Elle rangea le bijou dans sa poche et consulta l’heure. 22 h 17. Elle avait faim, sa tête commençait à palpiter, et demain elle devait interroger la comtesse von Sturm à nouveau — cette fois avec l’autorité d’une enquêtrice officielle.
Elle éteignit son ordinateur, attrapa sa veste et sortit dans le couloir désert. Le métro était à deux pas, puis douze minutes de trajet jusqu’à son appartement du Marais. Elle marchait d’un pas rapide, les mains dans les poches, les doigts refermés sur le médaillon.
Son appartement était au troisième étage d’un immeuble ancien, une porte bleue au bout d’un couloir étroit. Elle introduisit sa clé dans la serrure et laissa la porte se refermer derrière elle, puis tendit le bras vers l’interrupteur.
Elle n’eut pas besoin de l’allumer.
L’obscurité était complète, mais pas silencieuse. Un léger courant d’air, la fenêtre de la salle de séjour grande ouverte. Le vent soufflait les rideaux clairs, qui dansaient dans la lumière blafarde des réverbères de la rue en contrebas.
Camille figea sur place.
Elle avait fermé cette fenêtre avant de partir. Elle la fermait toujours. Elle avait vécu dans quatre appartements depuis l’âge de dix-huit ans, et elle n’avait jamais laissé une fenêtre ouverte. Ce n’était pas une superstition, c’était une habitude. Une discipline.
Elle se déplaça lentement dans le couloir, dos au mur, tendant l’oreille. Le plancher gémit quelque part. Pas dans l’appartement — dans l’escalier peut-être, ou chez le voisin.
La salle de séjour. Elle jeta un coup d’œil : rien ne semblait déplacé. Pas de tiroirs renversés, pas de papiers éparpillés. Le canapé, la table, la petite bibliothèque en bois de chêne : tout était à sa place.
Puis elle entra dans la chambre.
Son lit était intact. La table de chevet, intacte. La commode qu’elle avait héritée de sa grand-mère, intacte.
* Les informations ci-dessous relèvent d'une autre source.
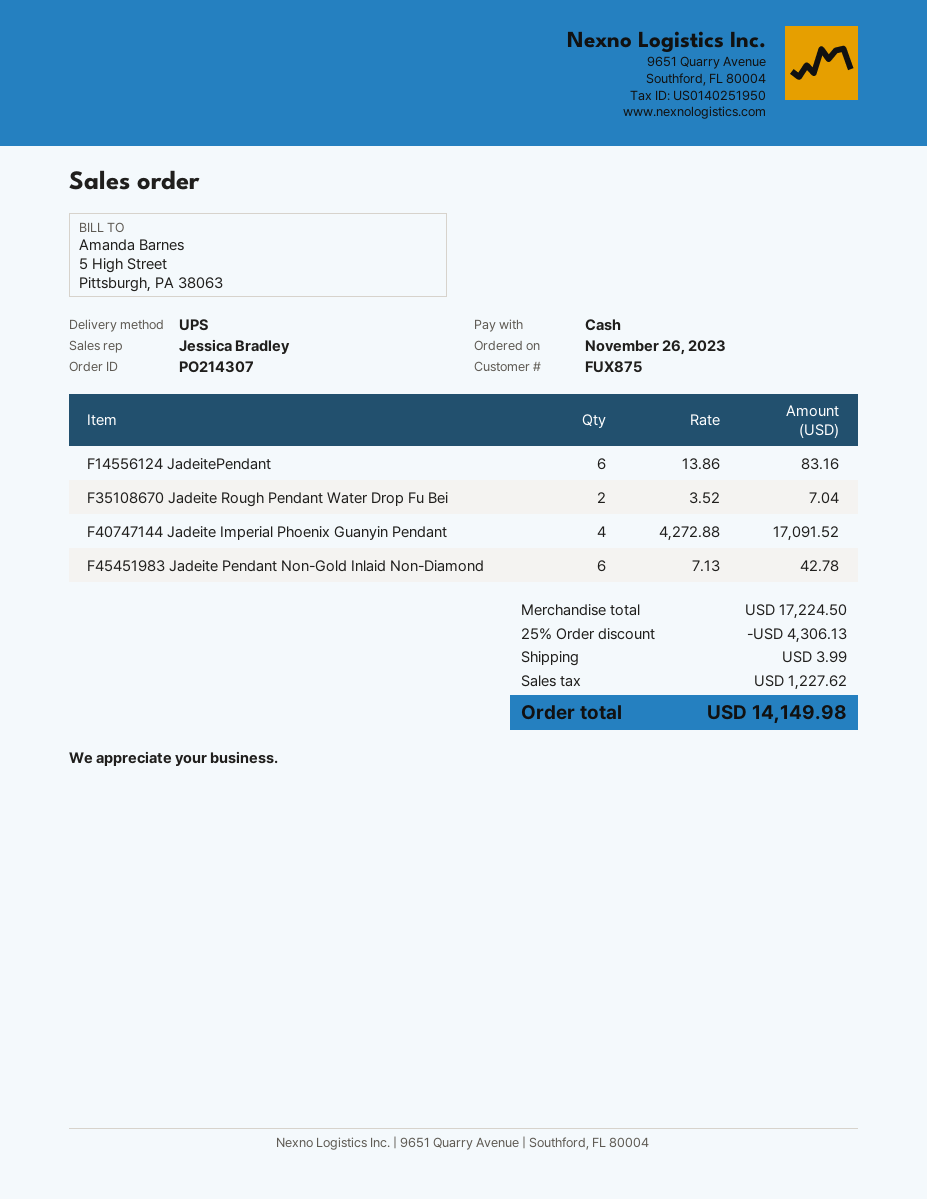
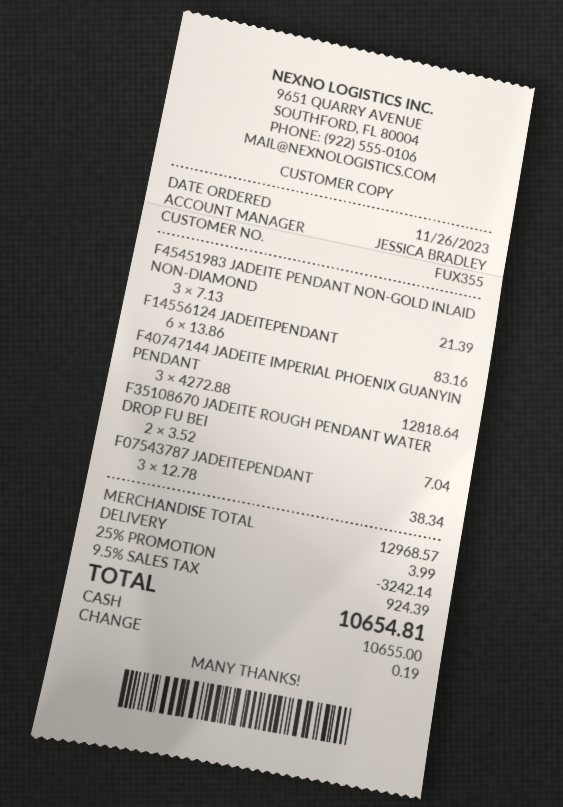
customer number: FUX875 -> FUX355
F40747144 Jadeite Imperial Phoenix Guanyin Pendant: 4 x 4272.88 = 17091.52 -> 3 x 4272.88 = 12818.64
F45451983 Jadeite Pendant Non-Gold Inlaid Non-Diamond: 6 x 7.13 = 42.78 -> 3 x 7.13 = 21.39
F07543787 JADEITEPENDANT: none -> 3 x 12.78 = 38.34
subtotal: 17224.50 -> 12968.57
discount: 25% = 4306.13 -> 25% = 3242.14
tax: 1227.62 -> 924.39
total: 14149.98 -> 10654.81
Mais sur le dessus, là où elle posait habituellement son sac à main, il n’y avait plus rien. Le sac était par terre, à côté de la commode, renversé.
Les yeux de Camille parcoururent le contenu étalé sur le parquet : un portefeuille, des clés, une plaquette de médicaments contre la migraine, un tube de rouge à lèvres. Et l’ouverture du sac, la poche principale, était béante, retournée.
Elle posa la main sur sa poche intérieure.
Le médaillon n’y était plus.
La paume à plat contre son cœur, Camille sentit un frisson l’envahir. Elle n’avait pas perdu le médaillon. Elle l’avait senti contre ses doigts il y a encore quelques minutes, dans le métro, dans la rue, devant la porte de l’immeuble.
Elle fit demi-tour et retraversa le couloir en courant, fouillant l’entrée du regard. Le sol, la console, le placard. Rien.
Quelqu’un était entré chez elle. Quelqu’un avait pris le médaillon. Et quelqu’un était sorti par cette fenêtre, qui était restée ouverte pour laisser une trace de son passage.
Camille leva la tête. Sur le rebord de la fenêtre du séjour, elle vit une trace de cire bleue. Une petite coulée encore souple, à peine refroidie.
Elle resta immobile, le cœur battant. Son appartement venait d’être fouillé par un voleur qui méprisait les serrures et les alarmes. Un voleur qui n’avait pris qu’une seule chose.